#### User interface change data
- - - - - - -

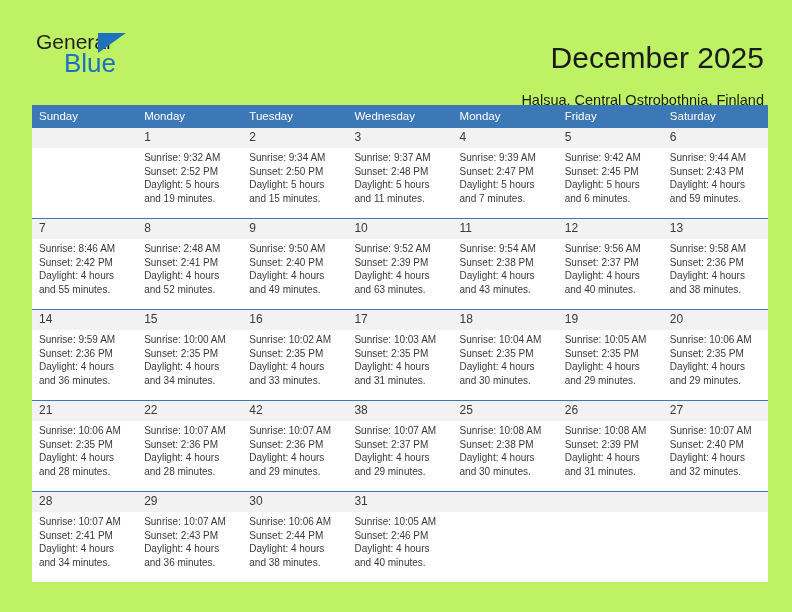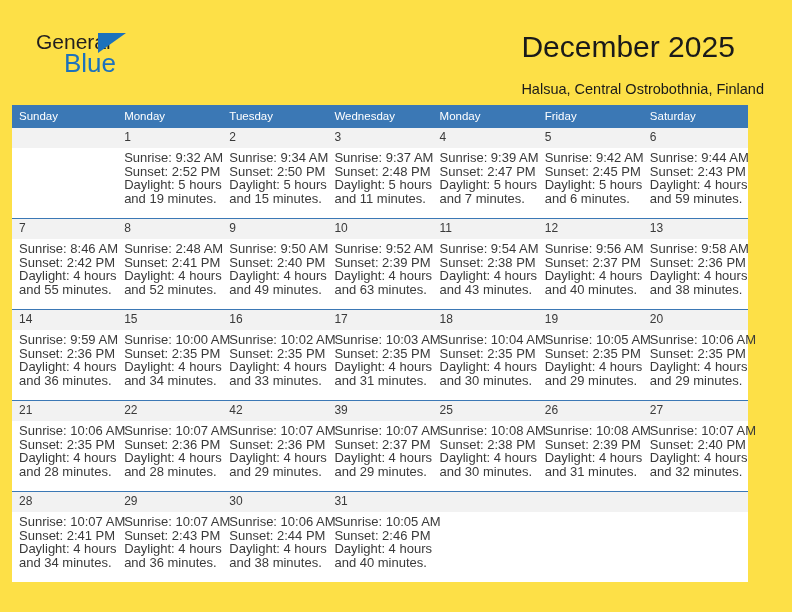--- a/index.html
+++ b/index.html
@@ -14,7 +14,7 @@
     position: relative;
     width: 792px;
     height: 612px;
-    background: #fde047;
+    background: #bef264;
   }
 
   

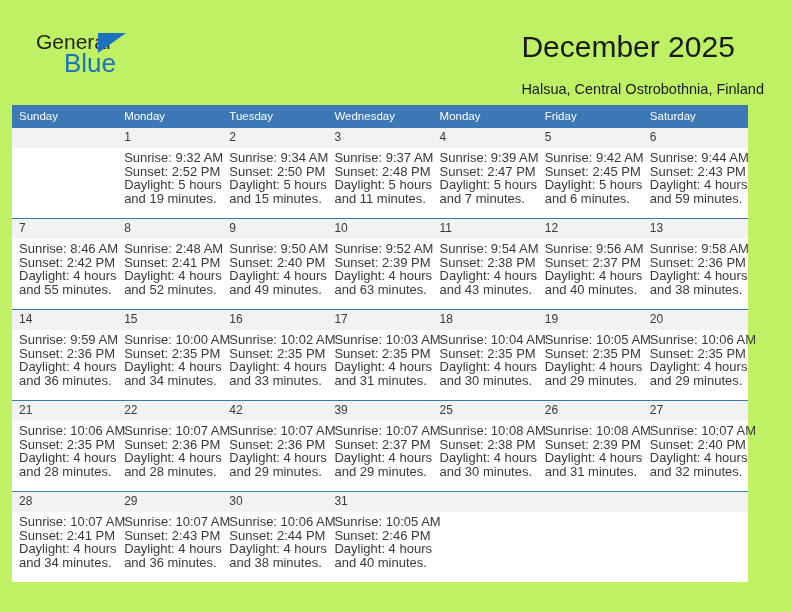--- a/index.html
+++ b/index.html
@@ -62,8 +62,8 @@
   .titles {
     position: absolute;
     right: 0;
-    top: 1px;
-    text-align: left;
+    top: 12px;
+    text-align: right;
   }
   .cal-title {
     font-size: 30px;

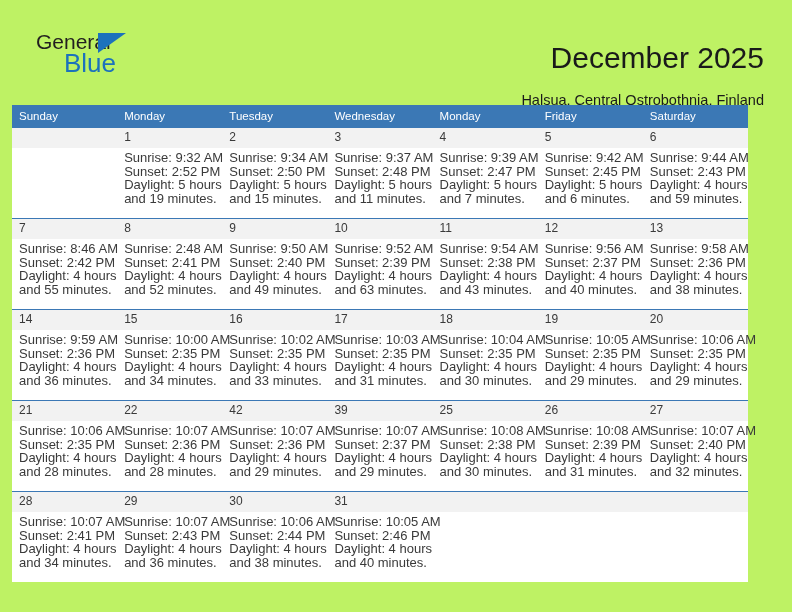--- a/index.html
+++ b/index.html
@@ -83,7 +83,7 @@
   
   .cal {
     position: absolute;
-    left: 12px;
+    left: 32px;
     top: 105px;
     width: 736px;
     border-collapse: collapse;

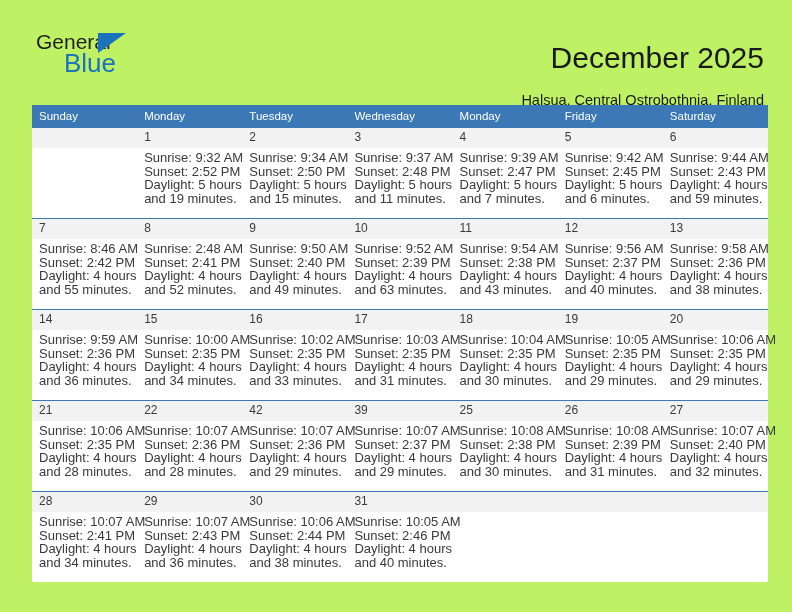--- a/index.html
+++ b/index.html
@@ -120,7 +120,7 @@
   .daynum.empty { color: transparent; }
   .info {
     padding: 3px 5px 0 7px;
-    font-size: 13px;
+    font-size: 10px;
     color: #3a3a3a;
     line-height: 13.6px;
   }

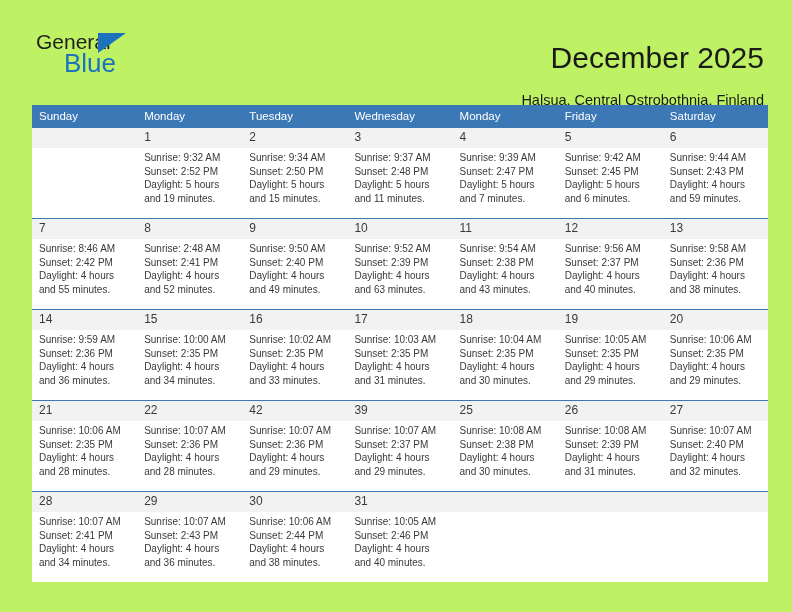--- a/index.html
+++ b/index.html
@@ -427,7 +427,7 @@
           </td>
           <td>
             <div class="cell-inner">
-              <div class="daynum">39</div>
+              <div class="daynum">38</div>
               <div class="info">
                 <div>Sunrise: 10:07 AM</div>
                 <div>Sunset: 2:37 PM</div>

- - - - - - -

#### EXERCISE
Pictures aside, restate all of the entries exactly.

#### ANSWER TO THIS TASK
--- a/index.html
+++ b/index.html
@@ -14,7 +14,7 @@
     position: relative;
     width: 792px;
     height: 612px;
-    background: #fde047;
+    background: #bef264;
   }
 
   

--- a/index.html
+++ b/index.html
@@ -62,8 +62,8 @@
   .titles {
     position: absolute;
     right: 0;
-    top: 1px;
-    text-align: left;
+    top: 12px;
+    text-align: right;
   }
   .cal-title {
     font-size: 30px;

--- a/index.html
+++ b/index.html
@@ -83,7 +83,7 @@
   
   .cal {
     position: absolute;
-    left: 12px;
+    left: 32px;
     top: 105px;
     width: 736px;
     border-collapse: collapse;

--- a/index.html
+++ b/index.html
@@ -120,7 +120,7 @@
   .daynum.empty { color: transparent; }
   .info {
     padding: 3px 5px 0 7px;
-    font-size: 13px;
+    font-size: 10px;
     color: #3a3a3a;
     line-height: 13.6px;
   }

--- a/index.html
+++ b/index.html
@@ -427,7 +427,7 @@
           </td>
           <td>
             <div class="cell-inner">
-              <div class="daynum">39</div>
+              <div class="daynum">38</div>
               <div class="info">
                 <div>Sunrise: 10:07 AM</div>
                 <div>Sunset: 2:37 PM</div>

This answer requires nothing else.